→ **PROBLEM DETAILS**
Whenever a line below mentions the word "Obrascu", that line should be copied.

→ **TASK MATERIAL**
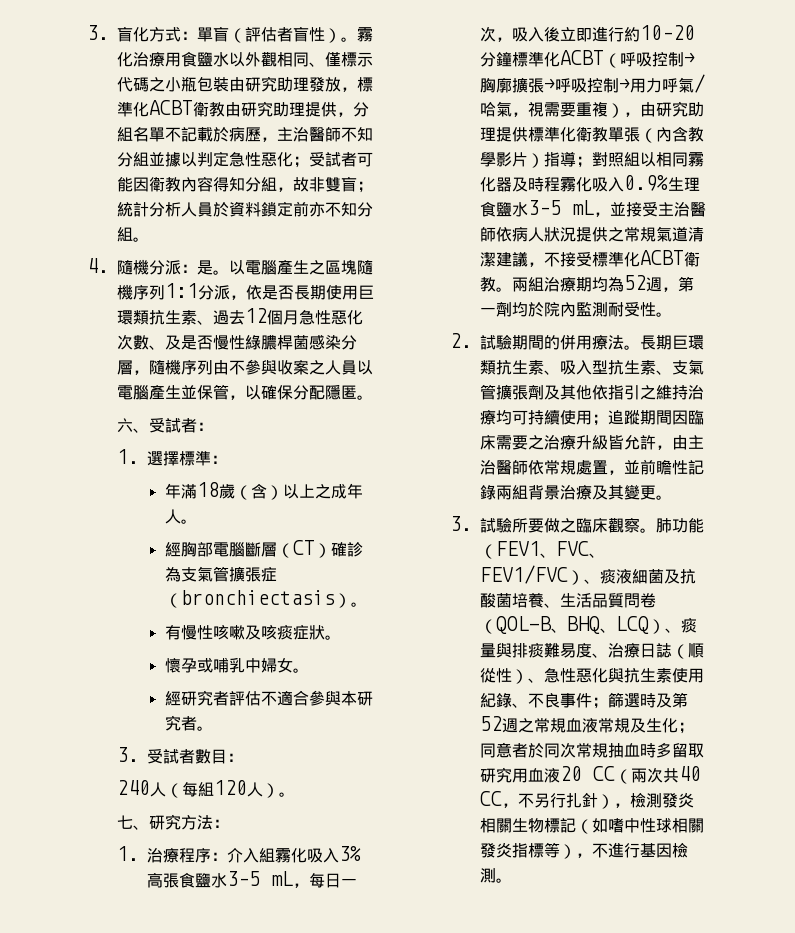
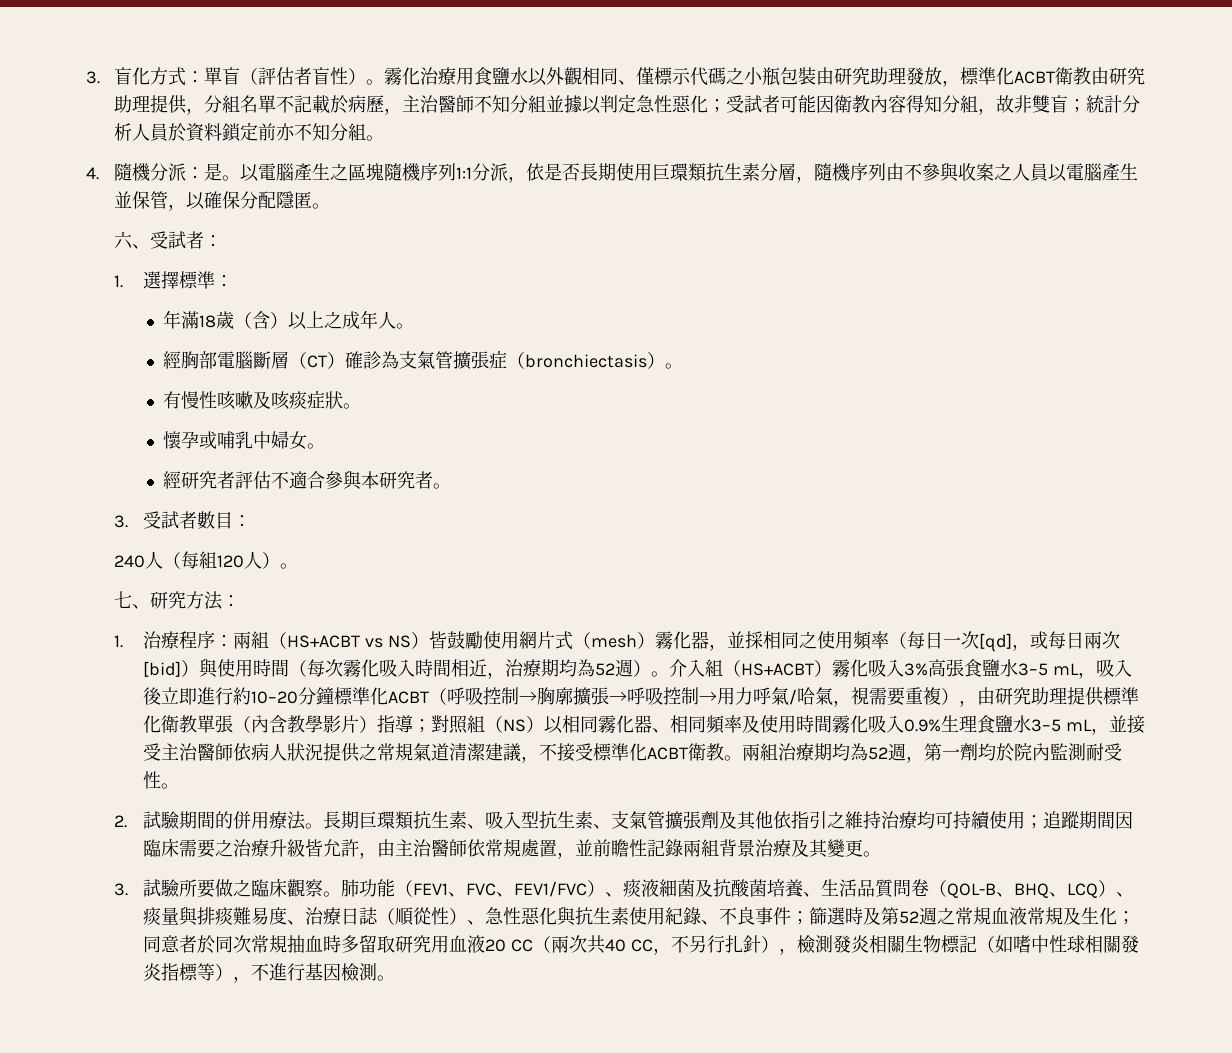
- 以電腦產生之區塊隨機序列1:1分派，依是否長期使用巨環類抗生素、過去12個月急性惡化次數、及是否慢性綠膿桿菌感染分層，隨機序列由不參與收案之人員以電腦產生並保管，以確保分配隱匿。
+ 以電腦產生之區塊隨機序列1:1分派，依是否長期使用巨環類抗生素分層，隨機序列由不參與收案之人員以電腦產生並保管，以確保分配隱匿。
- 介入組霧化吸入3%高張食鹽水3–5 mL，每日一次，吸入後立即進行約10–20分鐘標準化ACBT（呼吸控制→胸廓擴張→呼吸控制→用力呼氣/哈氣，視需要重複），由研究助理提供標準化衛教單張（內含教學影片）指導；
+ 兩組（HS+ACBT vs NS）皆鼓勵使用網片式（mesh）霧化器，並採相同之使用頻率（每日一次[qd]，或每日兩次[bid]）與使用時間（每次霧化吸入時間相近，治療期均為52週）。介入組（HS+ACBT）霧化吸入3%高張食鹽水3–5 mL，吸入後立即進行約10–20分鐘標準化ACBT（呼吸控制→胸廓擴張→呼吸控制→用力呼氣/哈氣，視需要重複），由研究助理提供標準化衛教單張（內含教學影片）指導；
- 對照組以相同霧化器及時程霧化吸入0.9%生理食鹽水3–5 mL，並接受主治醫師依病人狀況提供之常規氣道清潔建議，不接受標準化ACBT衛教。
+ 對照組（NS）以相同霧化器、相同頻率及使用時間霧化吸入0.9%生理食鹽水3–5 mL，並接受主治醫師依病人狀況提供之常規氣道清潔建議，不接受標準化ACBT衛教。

* * *

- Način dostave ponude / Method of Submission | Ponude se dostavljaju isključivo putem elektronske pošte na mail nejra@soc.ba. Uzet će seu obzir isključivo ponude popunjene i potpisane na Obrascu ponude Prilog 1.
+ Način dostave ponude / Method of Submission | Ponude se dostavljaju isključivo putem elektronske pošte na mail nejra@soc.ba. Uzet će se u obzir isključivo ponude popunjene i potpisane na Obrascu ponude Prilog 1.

→ **EXERCISE RESULT**
- Način dostave ponude / Method of Submission | Ponude se dostavljaju isključivo putem elektronske pošte na mail nejra@soc.ba. Uzet će seu obzir isključivo ponude popunjene i potpisane na Obrascu ponude Prilog 1.
+ Način dostave ponude / Method of Submission | Ponude se dostavljaju isključivo putem elektronske pošte na mail nejra@soc.ba. Uzet će se u obzir isključivo ponude popunjene i potpisane na Obrascu ponude Prilog 1.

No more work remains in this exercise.